> [What is being asked]: What you print must match the data line for line.

> [Given records]:
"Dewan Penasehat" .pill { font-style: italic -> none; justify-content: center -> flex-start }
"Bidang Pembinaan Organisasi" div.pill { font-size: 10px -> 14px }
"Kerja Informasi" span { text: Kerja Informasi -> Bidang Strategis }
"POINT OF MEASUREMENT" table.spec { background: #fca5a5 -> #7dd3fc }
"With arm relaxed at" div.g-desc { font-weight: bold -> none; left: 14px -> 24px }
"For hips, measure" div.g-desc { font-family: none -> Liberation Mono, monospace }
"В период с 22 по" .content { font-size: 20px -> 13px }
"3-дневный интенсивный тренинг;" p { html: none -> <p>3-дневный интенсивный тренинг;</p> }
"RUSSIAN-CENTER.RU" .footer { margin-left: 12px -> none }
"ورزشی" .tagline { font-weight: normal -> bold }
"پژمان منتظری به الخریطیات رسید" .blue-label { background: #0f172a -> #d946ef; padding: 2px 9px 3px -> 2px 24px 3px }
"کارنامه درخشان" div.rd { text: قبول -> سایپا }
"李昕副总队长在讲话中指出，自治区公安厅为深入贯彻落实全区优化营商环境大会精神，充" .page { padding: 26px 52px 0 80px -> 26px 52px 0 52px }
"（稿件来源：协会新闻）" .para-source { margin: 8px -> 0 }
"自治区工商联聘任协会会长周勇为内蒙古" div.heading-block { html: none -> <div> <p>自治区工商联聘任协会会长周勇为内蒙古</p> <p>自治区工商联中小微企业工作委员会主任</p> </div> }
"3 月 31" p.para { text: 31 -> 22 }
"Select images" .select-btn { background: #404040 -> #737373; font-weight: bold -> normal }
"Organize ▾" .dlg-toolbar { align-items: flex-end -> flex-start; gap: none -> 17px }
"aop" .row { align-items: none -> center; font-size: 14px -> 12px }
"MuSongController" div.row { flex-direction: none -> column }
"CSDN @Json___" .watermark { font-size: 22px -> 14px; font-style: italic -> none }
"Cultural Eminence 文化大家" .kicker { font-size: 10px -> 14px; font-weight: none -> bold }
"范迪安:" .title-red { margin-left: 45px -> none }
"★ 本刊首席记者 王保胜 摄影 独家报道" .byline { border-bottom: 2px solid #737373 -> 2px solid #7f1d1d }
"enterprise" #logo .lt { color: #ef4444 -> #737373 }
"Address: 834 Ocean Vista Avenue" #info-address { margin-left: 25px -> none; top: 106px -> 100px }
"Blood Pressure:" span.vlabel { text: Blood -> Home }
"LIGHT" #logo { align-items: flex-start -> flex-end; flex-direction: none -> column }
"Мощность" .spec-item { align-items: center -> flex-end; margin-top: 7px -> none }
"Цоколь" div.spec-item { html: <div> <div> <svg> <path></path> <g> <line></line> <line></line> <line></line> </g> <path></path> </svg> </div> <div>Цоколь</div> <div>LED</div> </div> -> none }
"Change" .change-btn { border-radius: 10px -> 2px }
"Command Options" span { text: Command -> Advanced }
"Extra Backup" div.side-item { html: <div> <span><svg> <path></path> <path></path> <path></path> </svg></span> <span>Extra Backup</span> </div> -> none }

> [Answer section]:
"Dewan Penasehat" .pill { font-style: italic -> none; justify-content: center -> flex-start }
"Bidang Pembinaan Organisasi" div.pill { font-size: 10px -> 14px }
"Kerja Informasi" span { text: Kerja Informasi -> Bidang Strategis }
"POINT OF MEASUREMENT" table.spec { background: #fca5a5 -> #7dd3fc }
"With arm relaxed at" div.g-desc { font-weight: bold -> none; left: 14px -> 24px }
"For hips, measure" div.g-desc { font-family: none -> Liberation Mono, monospace }
"В период с 22 по" .content { font-size: 20px -> 13px }
"3-дневный интенсивный тренинг;" p { html: none -> <p>3-дневный интенсивный тренинг;</p> }
"RUSSIAN-CENTER.RU" .footer { margin-left: 12px -> none }
"ورزشی" .tagline { font-weight: normal -> bold }
"پژمان منتظری به الخریطیات رسید" .blue-label { background: #0f172a -> #d946ef; padding: 2px 9px 3px -> 2px 24px 3px }
"کارنامه درخشان" div.rd { text: قبول -> سایپا }
"李昕副总队长在讲话中指出，自治区公安厅为深入贯彻落实全区优化营商环境大会精神，充" .page { padding: 26px 52px 0 80px -> 26px 52px 0 52px }
"（稿件来源：协会新闻）" .para-source { margin: 8px -> 0 }
"自治区工商联聘任协会会长周勇为内蒙古" div.heading-block { html: none -> <div> <p>自治区工商联聘任协会会长周勇为内蒙古</p> <p>自治区工商联中小微企业工作委员会主任</p> </div> }
"3 月 31" p.para { text: 31 -> 22 }
"Select images" .select-btn { background: #404040 -> #737373; font-weight: bold -> normal }
"Organize ▾" .dlg-toolbar { align-items: flex-end -> flex-start; gap: none -> 17px }
"aop" .row { align-items: none -> center; font-size: 14px -> 12px }
"MuSongController" div.row { flex-direction: none -> column }
"CSDN @Json___" .watermark { font-size: 22px -> 14px; font-style: italic -> none }
"Cultural Eminence 文化大家" .kicker { font-size: 10px -> 14px; font-weight: none -> bold }
"范迪安:" .title-red { margin-left: 45px -> none }
"★ 本刊首席记者 王保胜 摄影 独家报道" .byline { border-bottom: 2px solid #737373 -> 2px solid #7f1d1d }
"enterprise" #logo .lt { color: #ef4444 -> #737373 }
"Address: 834 Ocean Vista Avenue" #info-address { margin-left: 25px -> none; top: 106px -> 100px }
"Blood Pressure:" span.vlabel { text: Blood -> Home }
"LIGHT" #logo { align-items: flex-start -> flex-end; flex-direction: none -> column }
"Мощность" .spec-item { align-items: center -> flex-end; margin-top: 7px -> none }
"Цоколь" div.spec-item { html: <div> <div> <svg> <path></path> <g> <line></line> <line></line> <line></line> </g> <path></path> </svg> </div> <div>Цоколь</div> <div>LED</div> </div> -> none }
"Change" .change-btn { border-radius: 10px -> 2px }
"Command Options" span { text: Command -> Advanced }
"Extra Backup" div.side-item { html: <div> <span><svg> <path></path> <path></path> <path></path> </svg></span> <span>Extra Backup</span> </div> -> none }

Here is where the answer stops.